Les salariés sont de plus en plus sensibles aux enjeux écologiques[1]. Dans le sillage du succès connu par la Fresque du Climat, y compris au sein des entreprises, un foisonnement d’initiatives de mobilisation écologique a émergé ces dernières années : des ateliers comme 2tonnes, des parcours comme Corporate for Change, des plateformes comme Lakaa, des réseaux comme Les Collectifs. Cette nouvelle étude de l’ADEME aborde la mobilisation écologique des salariés en croisant le regard de porteurs de dispositifs externes à l’entreprise, de responsables RSE et de salariés.
La première phase de ce projet a consisté à réaliser un panorama des dispositifs existants de mobilisation écologique s’adressant aux salariés des entreprises privées. Sur une trentaine de dispositifs recensés, 12 dispositifs ont été sélectionnés pour analyser leur fonctionnement. Des entretiens avec les porteurs de ces dispositifs ont permis de réaliser une analyse transversale de l’offre de mobilisation et des fiches détaillée par dispositifs.

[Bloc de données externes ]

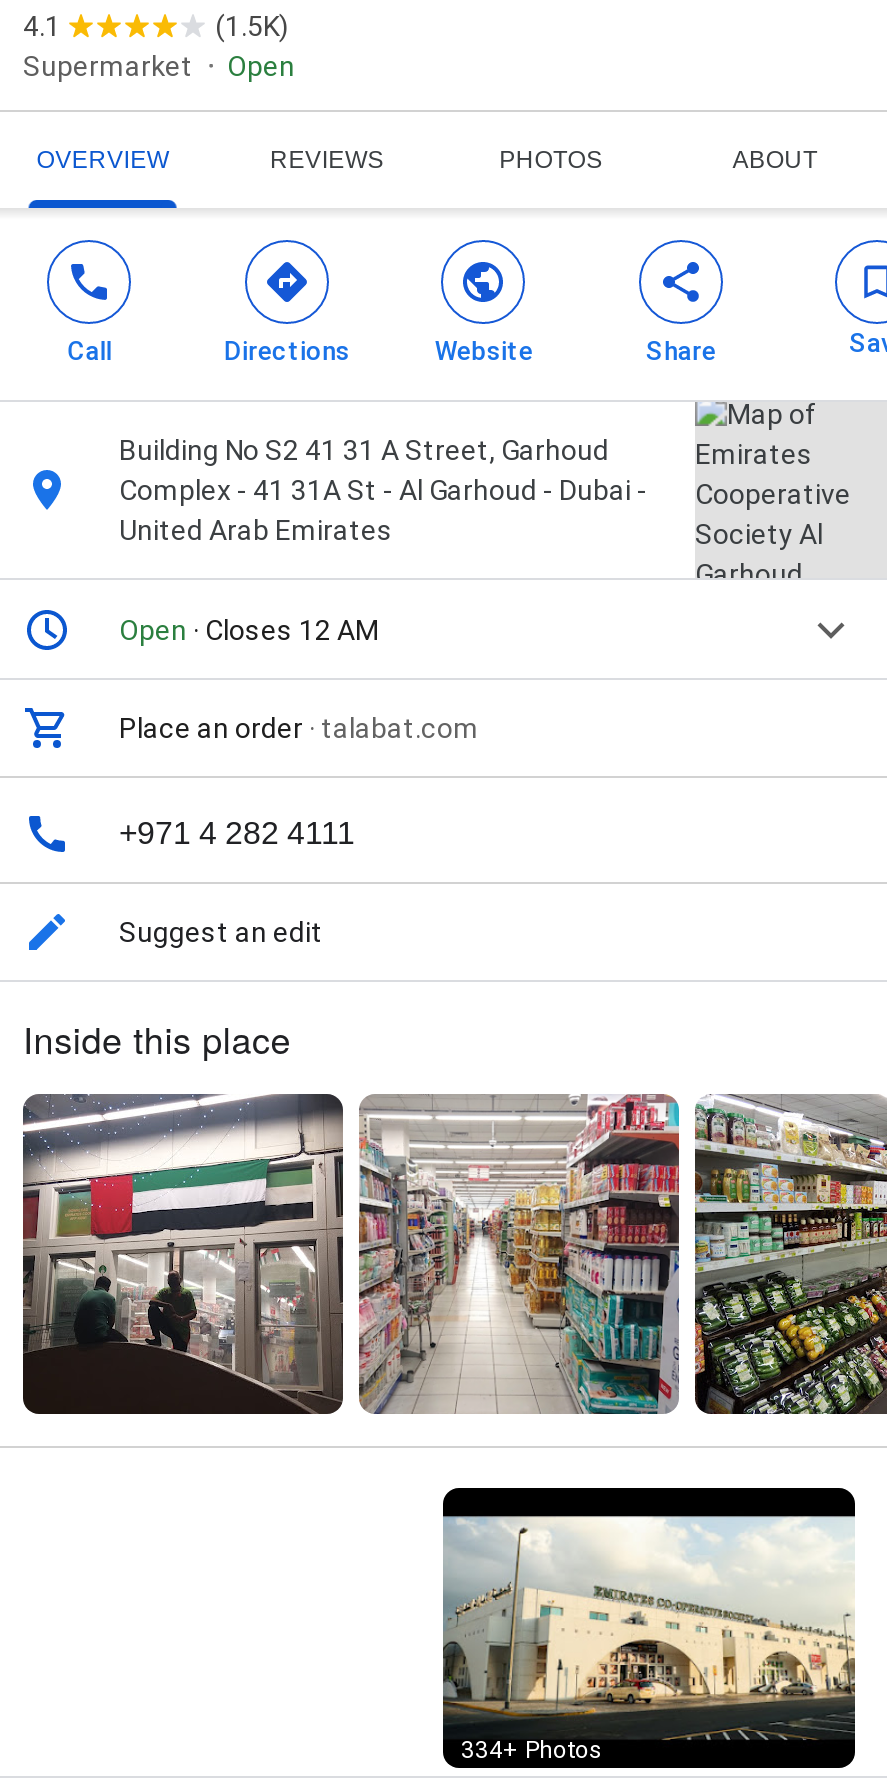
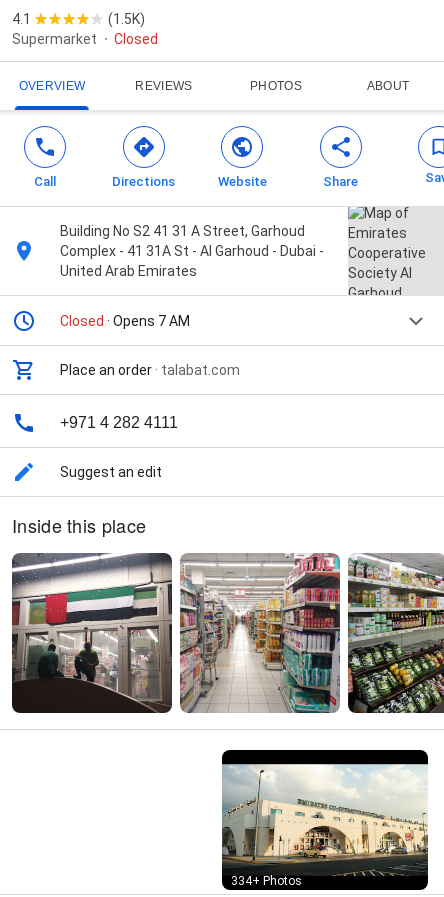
- Open
+ Closed

- Open · Closes 12 AM
+ Closed · Opens 7 AM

La deuxième étape visait à rendre compte de la mobilisation écologique du point de vue de responsables RSE et salariés, pour appréhender son impact sur les entreprises. Une enquête a été menée sur une douzaine d’entreprises dans lesquelles au moins un des quatre dispositifs choisis étaient actifs. Il s’agit principalement de grandes entreprises.
« Les salariés ne se voient plus seulement comme des travailleurs, mais comme des acteurs qui participent à façonner la transformation écologique des entreprises », argumente en introduction Anaïs Rocci, sociologue à la direction exécutive prospective et recherche de l’Ademe. L’étude met sur la table le néologisme « écotafeur ». Ces travailleurs, souhaitant participer à la transition écologique par leur travail, seraient, selon l’étude, « la manifestation dans l’entreprise de ce que Bruno Latour a appelé “la nouvelle classe écologique” ».
4 principaux enseignements à retenir de cette étude
- Au travers des dispositifs étudiés la mobilisation écologique des salariés en entreprise s’apparente désormais à une action organisée de salariés « écotafeurs ». Ce néologisme signifie que la mobilisation écologique au travail se propage et touche désormais de plus larges pans de la population.
- L’initiative d’un dispositif de mobilisation peut venir de certains salariés déjà engagés sur l’écologie et en recherche de sens au travail, mais aussi de responsables qui mettent la mobilisation au cœur des enjeux RSE de l’entreprise : acculturation à la transition, appropriation locale, intégration dans les métiers…
- Le succès de la mobilisation écologique dans l’entreprise passe par l’implication de tous ses acteurs : salariés moteurs, relais ou simples participants, direction RSE, services support, fonction métiers, sites locaux, comité de Direction, managers d’équipe, syndicats… et varie selon les caractéristiques des entreprises.
- La mobilisation des salariés contribue à installer une culture partagée de la transition écologique dans l’entreprise et aide à dépasser les écogestes pour faire évoluer les pratiques métiers et l’organisation de l’entreprise. Mais elle se heurte aux enjeux du changement de modèle d’activité de l’entreprise, qui reste le pré-carré des dirigeants. Si la mobilisation écologique ne touche aujourd’hui qu’une partie de salariés, leurs aspirations doivent être mieux prises en compte pour que l’entreprise reste attractive à leurs yeux.
Ces dispositifs de mobilisation des salariés ont plusieurs effets. Ils permettent notamment de lutter contre l’éco-anxiété chez les salariés. En revanche, « cela peut également être à l’origine d’une frustration liée à lenteur des changements et au peu de soutien interne », rappelle Gaëtan Brisepierre.
Selon l’étude, ces dispositifs peuvent participer d’un changement du mode d’exercice de la RSE pour la rendre plus contributive. « La mobilisation écologique contribue aux évolutions managériales en cours dans les entreprises qui tentent de mettre à distance le modèle hiérarchique », explique l’étude.